Table 2. Excluded studies with reason of exclusion (websites search).
Study | Reason for Exclusion |
---|---|
AbouZahr, 2005 [117] | Not the setting of interest |
CDC, 2011 [118] | Not the intervention of interest |
Connolly, 2007 [119] | Not the intervention of interest |
MDM, 2013 [120] | Not the intervention of interest |
MDM, 2013 [121] | Not the intervention of interest |
MDM, 2014 [122] | Not the intervention of interest |
MDM, 2014 [123] | Not the outcome of interest |
MDM, 2014 [124] | Not the intervention of interest |
UNRWA, 2009 [125] | Not the appropriate study design |
UNRWA, 2011 [126] | Not the appropriate study design |
UNRWA, 2011 [127] | Not the appropriate study design |
UNRWA, 2013 [128] | Not the appropriate study design |
UNRWA, 2013 [129] | Not the appropriate study design |
O’Heir, 2004 [130] | Not the intervention of interest |
Robert, 2007 [131] | Not the appropriate study design |
Reindorp, 2001 [132] | Not the intervention of interest |
UNHCR, 2014 [133] | Not the appropriate study design |
UNHCR, 2007 [134] | Not the appropriate study design |
UNHCR, 2013 [135] | Not the appropriate study design |
UNHCR, 1999 [136] | Not the intervention of interest |
UNHCR, 2011 [137] | Not the appropriate study design |
UNHCR, 2012 [138] | Not the appropriate study design |
UNHCR, 2008 [139] | Not the intervention of interest |
UNHCR, 2006 [140] | Not the intervention of interest |
UNHCR, 2007 [141] | Not the intervention of interest |
UNHCR, 2007 [142] | Not the intervention of interest |
UNHCR, 2008 [143] | Not the appropriate study design |
UNHCR, 2012 [144] | Not the appropriate study design |
UN, 2000 [145] | Not the outcome of interest |
UN, 2001 [146] | Not the outcome of interest |
UN, 2008[147] | Not the appropriate study design |
UNHCR, 2008 [148] | Not the design of interest |
UNHCR, 2001 [149] | Not the intervention of interest |
UN, 2013 [150] | Not the appropriate study design |
UN, 2013 [151] | Not the appropriate study design |
White, 2004 [152] | Not the outcome of interest |
WHO, 2009 [153] | Not the intervention of interest |
WHO, 2008 [154] | Not the setting of interest |
WHO EMRO, 2003 [155] | Not the setting of interest |
WHO EMRO, 2010 [156] | Not the setting of interest |
WHO EMRO, 2010 [157] | Not the intervention of interest |
WHO Indonesia fact sheets[158] | Not the design of interest |
Characteristics of included studies
S1 Table provides the characteristics of included studies in terms study method, setting and population, types of coordination, and outcomes.
Study methods
Out of the four included studies, two used mixed methods (both quantitative and qualitative) [15] [18], one used quantitative methods [16] and one used qualitative methods only [17]. Specific data collection methods included interviews (n = 3), field observations (n = 2), document analysis (n = 2) and content analysis of news reports (n = 1). None of the included studies employed a randomized controlled trial design. One study used network analysis to examine the coordination of relief efforts in humanitarian crisis [16]. This study used document analysis to construct the network.
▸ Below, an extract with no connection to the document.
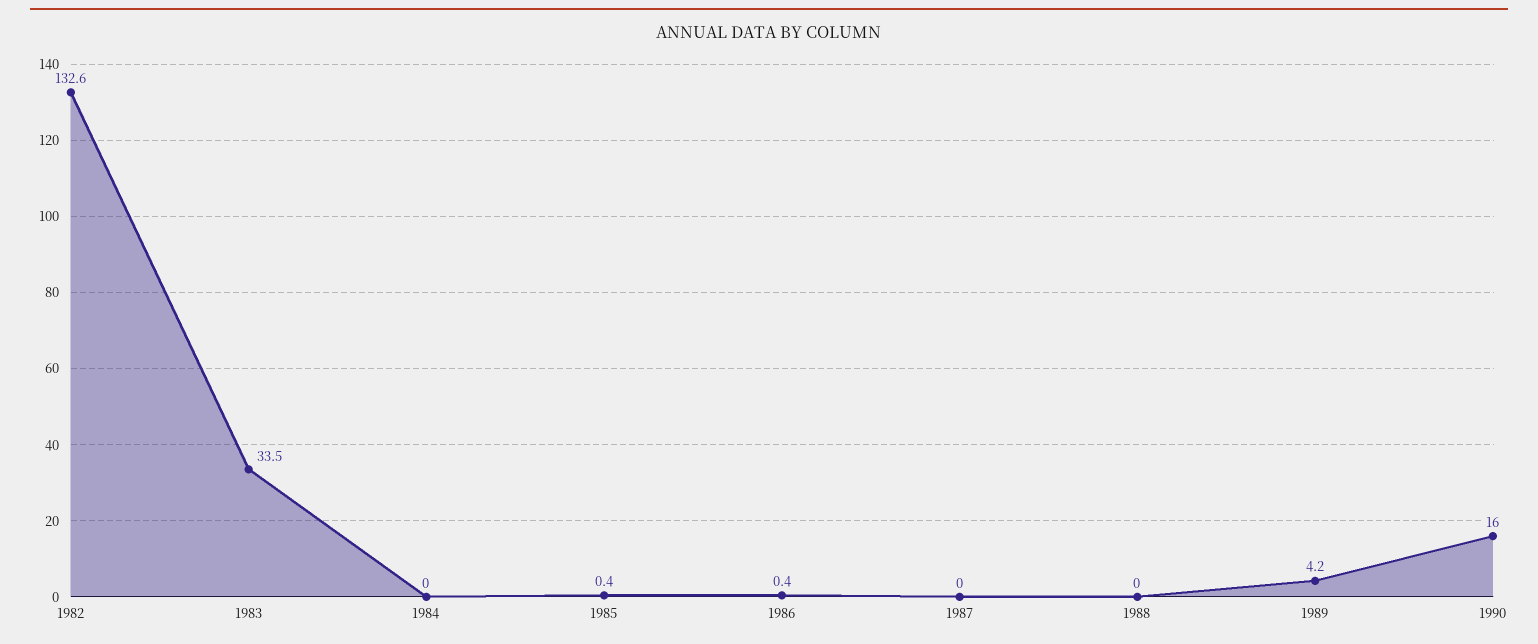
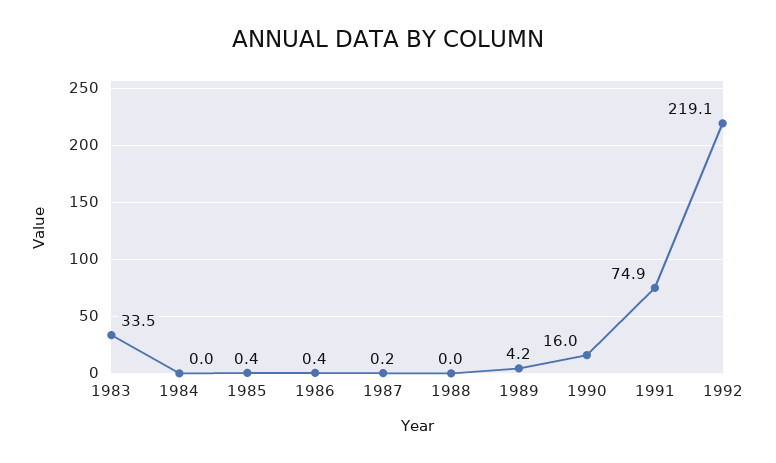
1982: 132.6 -> none
1987: 0 -> 0.2
1991: none -> 74.9
1992: none -> 219.1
We did not conduct meta-analyses due to the lack of adequate quantitative data. Consequently, we reported the results narratively.
Setting and population
Three of the included studies took place in natural disaster settings: earthquake (n = 1) [15], flood (n = 1) [16] and cyclone (n = 1) [18]. Only one study examined coordination in post-conflict setting [17]. The main actors involved in providing assistance in humanitarian crisis setting and experimenting coordination included UN agencies (n = 3), local NGOs (n = 4), international NGOs (n = 3) and governmental agencies (n = 3).
Types of coordination
The included studies tackled two types of coordination between organizations and agencies providing humanitarian assistance: (1) information coordination in the form of the use of information and communication technologies [15]; and (2) management/directive coordination in the form of the humanitarian cluster approach [17], or coordination zones and cells [18]. One of the included studies did not clearly detail the mechanism of coordination employed [16]. Moore et al. described coordination as the flow of information and resources in a network, the number and strength of ties that an organization has with other organizations, joint activities and operations, communication and coordination meetings. None of the studies examined the two other types of coordination: the coordination through common representation and framework coordination [16].
Outcomes assessed
The included studies assessed the following outcomes:
- Access to health services measured as the association between coordination and number of beneficiaries [16] and as the number of health and medical care transactions [15].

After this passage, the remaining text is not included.